**Aim of the exercise**
Extract the records in full, leaving every picture out.

____________________

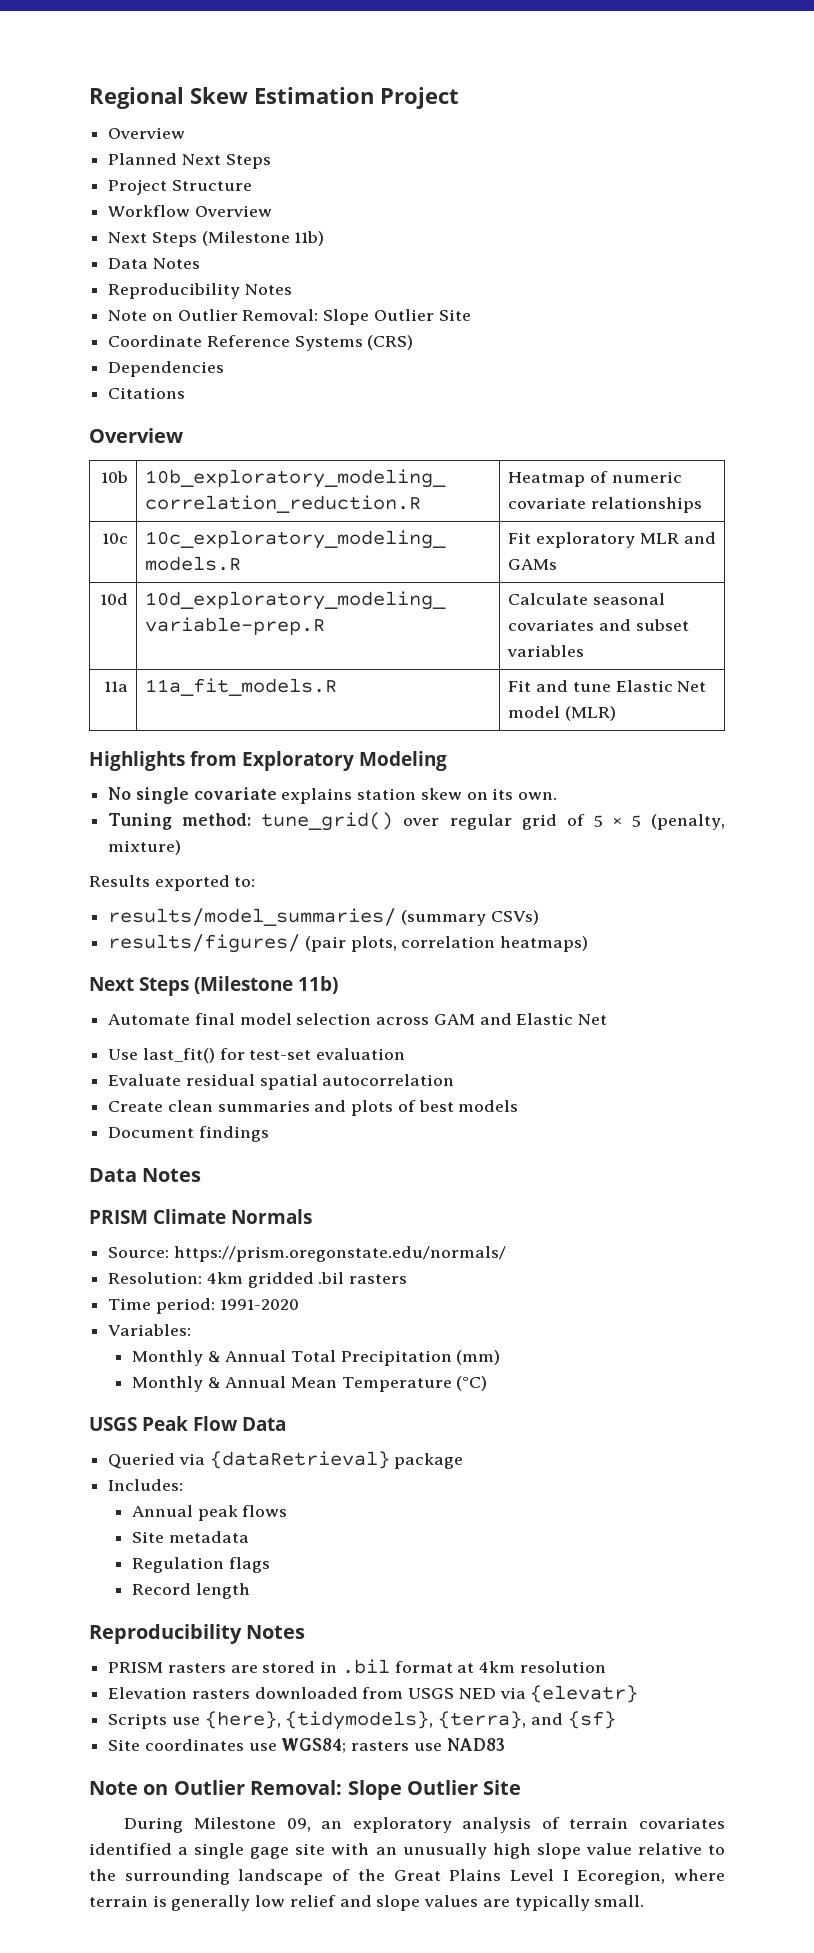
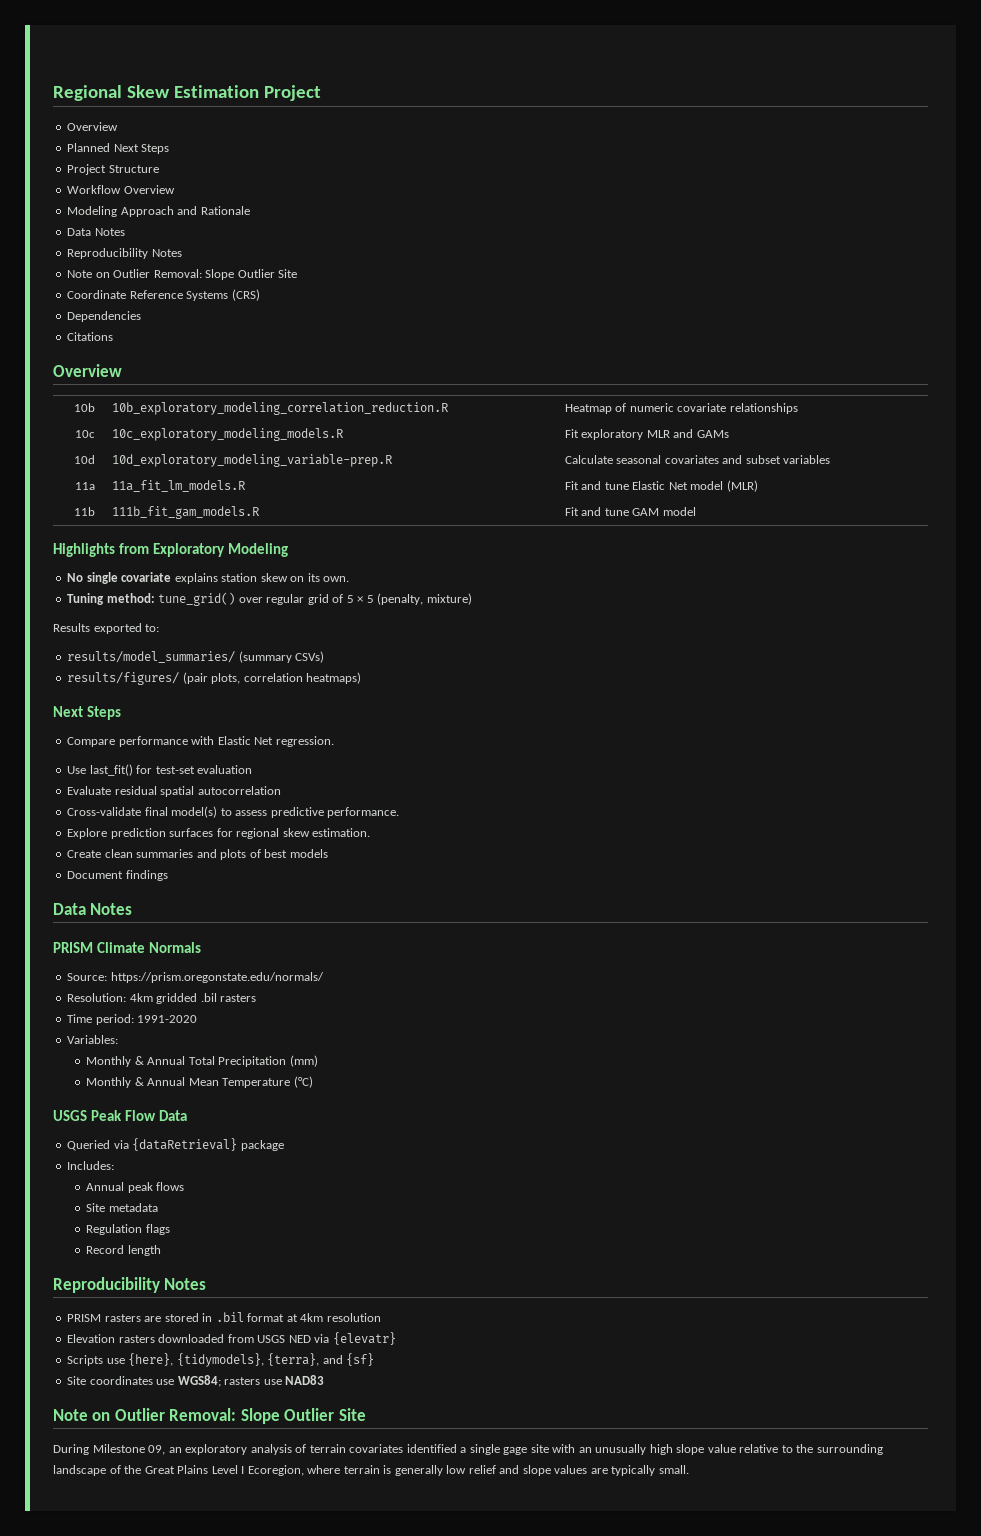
  Workflow Overview
- Next Steps (Milestone 11b)
+ Modeling Approach and Rationale
- 11a | 11a_fit_models.R | Fit and tune Elastic Net model (MLR)
+ 11a | 11a_fit_lm_models.R | Fit and tune Elastic Net model (MLR)
+ 11b | 111b_fit_gam_models.R | Fit and tune GAM model
  results/figures/ (pair plots, correlation heatmaps)
- Next Steps (Milestone 11b)
- Automate final model selection across GAM and Elastic Net
+ Next Steps
+ Compare performance with Elastic Net regression.
+ Cross-validate final model(s) to assess predictive performance.
+ Explore prediction surfaces for regional skew estimation.

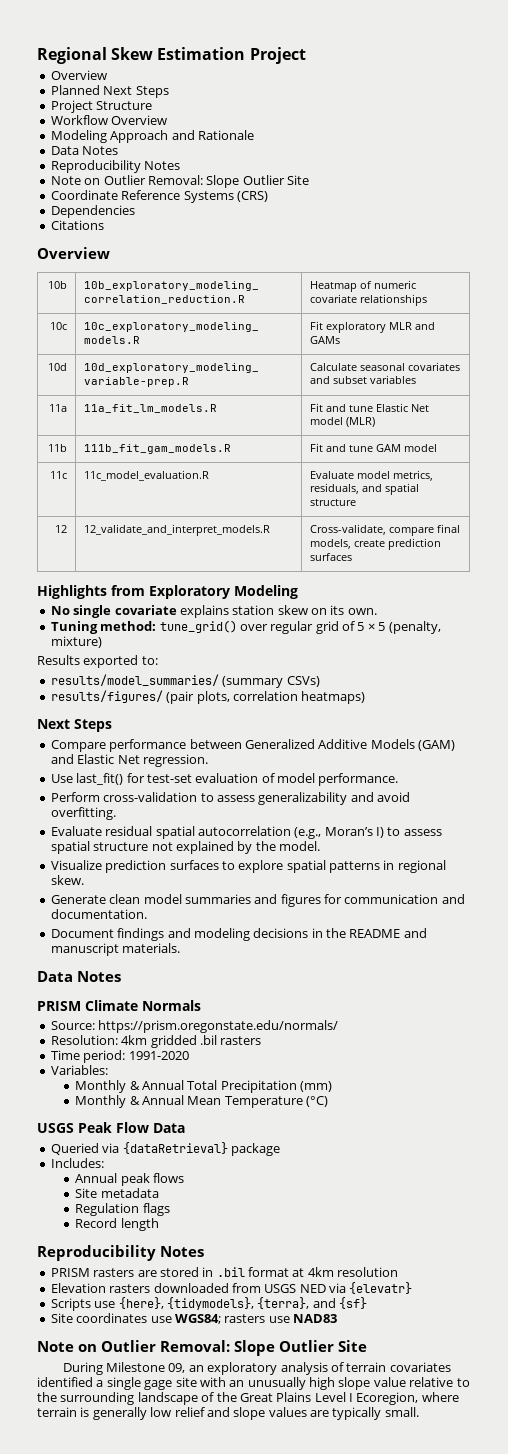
+ 11c | 11c_model_evaluation.R | Evaluate model metrics, residuals, and spatial structure
+ 12 | 12_validate_and_interpret_models.R | Cross-validate, compare final models, create prediction surfaces
- Compare performance with Elastic Net regression.
+ Compare performance between Generalized Additive Models (GAM) and Elastic Net regression.
- Use last_fit() for test-set evaluation
- Evaluate residual spatial autocorrelation
- Cross-validate final model(s) to assess predictive performance.
- Explore prediction surfaces for regional skew estimation.
- Create clean summaries and plots of best models
- Document findings
+ Use last_fit() for test-set evaluation of model performance.
+ Perform cross-validation to assess generalizability and avoid overfitting.
+ Evaluate residual spatial autocorrelation (e.g., Moran’s I) to assess spatial structure not explained by the model.
+ Visualize prediction surfaces to explore spatial patterns in regional skew.
+ Generate clean model summaries and figures for communication and documentation.
+ Document findings and modeling decisions in the README and manuscript materials.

____________________

**Result of the exercise**
  Workflow Overview
- Next Steps (Milestone 11b)
+ Modeling Approach and Rationale
- 11a | 11a_fit_models.R | Fit and tune Elastic Net model (MLR)
+ 11a | 11a_fit_lm_models.R | Fit and tune Elastic Net model (MLR)
+ 11b | 111b_fit_gam_models.R | Fit and tune GAM model
  results/figures/ (pair plots, correlation heatmaps)
- Next Steps (Milestone 11b)
- Automate final model selection across GAM and Elastic Net
+ Next Steps
+ Compare performance with Elastic Net regression.
+ Cross-validate final model(s) to assess predictive performance.
+ Explore prediction surfaces for regional skew estimation.

+ 11c | 11c_model_evaluation.R | Evaluate model metrics, residuals, and spatial structure
+ 12 | 12_validate_and_interpret_models.R | Cross-validate, compare final models, create prediction surfaces
- Compare performance with Elastic Net regression.
+ Compare performance between Generalized Additive Models (GAM) and Elastic Net regression.
- Use last_fit() for test-set evaluation
- Evaluate residual spatial autocorrelation
- Cross-validate final model(s) to assess predictive performance.
- Explore prediction surfaces for regional skew estimation.
- Create clean summaries and plots of best models
- Document findings
+ Use last_fit() for test-set evaluation of model performance.
+ Perform cross-validation to assess generalizability and avoid overfitting.
+ Evaluate residual spatial autocorrelation (e.g., Moran’s I) to assess spatial structure not explained by the model.
+ Visualize prediction surfaces to explore spatial patterns in regional skew.
+ Generate clean model summaries and figures for communication and documentation.
+ Document findings and modeling decisions in the README and manuscript materials.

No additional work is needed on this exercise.